START Provided data

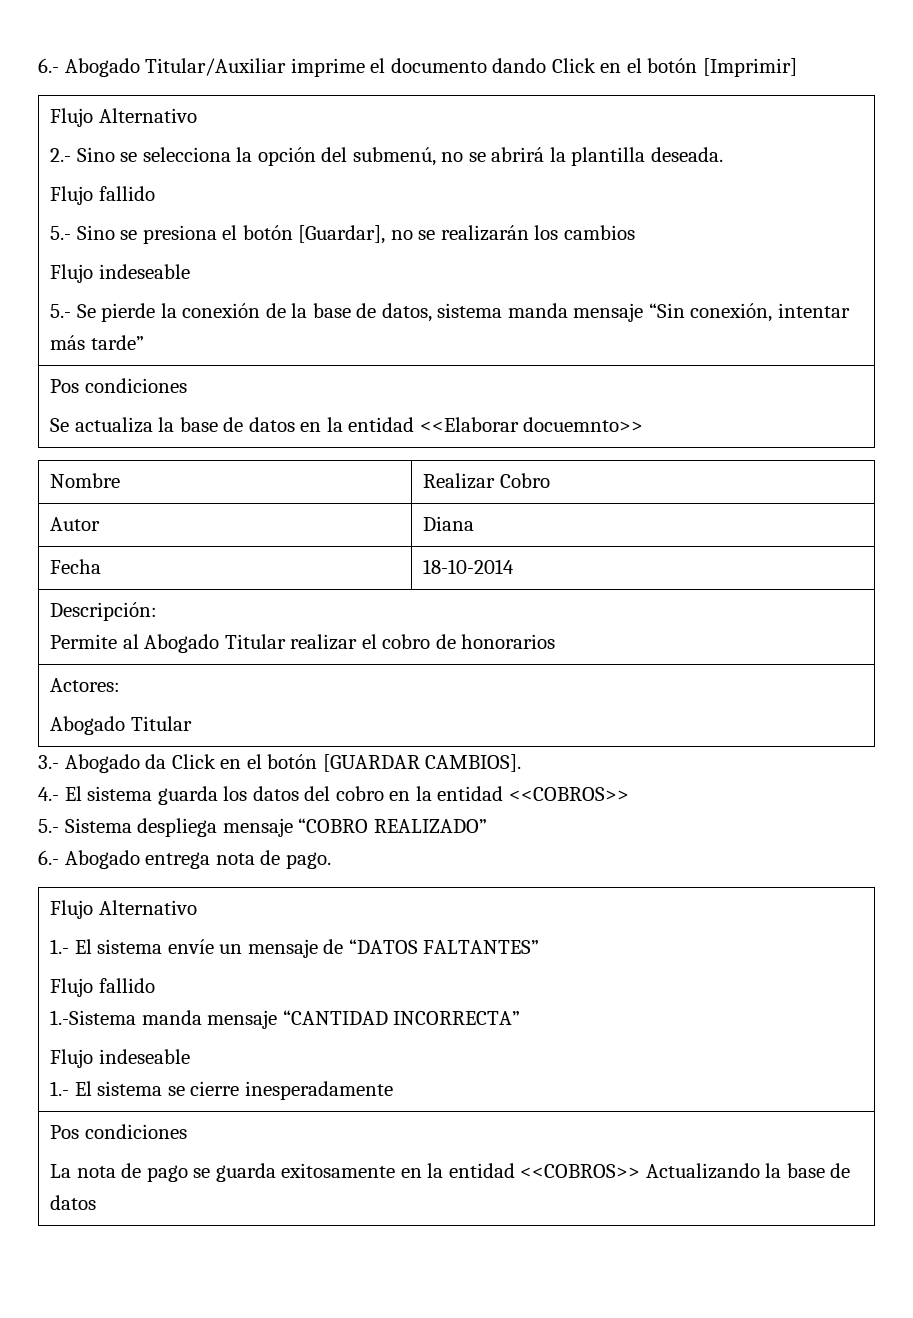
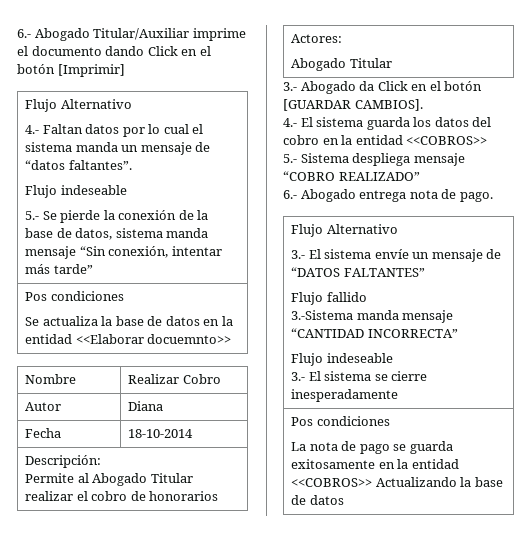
- 2.- Sino se selecciona la opción del submenú, no se abrirá la plantilla deseada.
- Flujo fallido
- 5.- Sino se presiona el botón [Guardar], no se realizarán los cambios
+ 4.- Faltan datos por lo cual el sistema manda un mensaje de “datos faltantes”.
  6.- Abogado entrega nota de pago.
  Flujo Alternativo
- 1.- El sistema envíe un mensaje de “DATOS FALTANTES”
+ 3.- El sistema envíe un mensaje de “DATOS FALTANTES”
  Flujo fallido
- 1.-Sistema manda mensaje “CANTIDAD INCORRECTA”
+ 3.-Sistema manda mensaje “CANTIDAD INCORRECTA”
  Flujo indeseable
- 1.- El sistema se cierre inesperadamente
+ 3.- El sistema se cierre inesperadamente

END Provided data

#### Task description
Show, from the material above, each line that includes the string "envíe".

#### Task result
- 1.- El sistema envíe un mensaje de “DATOS FALTANTES”
+ 3.- El sistema envíe un mensaje de “DATOS FALTANTES”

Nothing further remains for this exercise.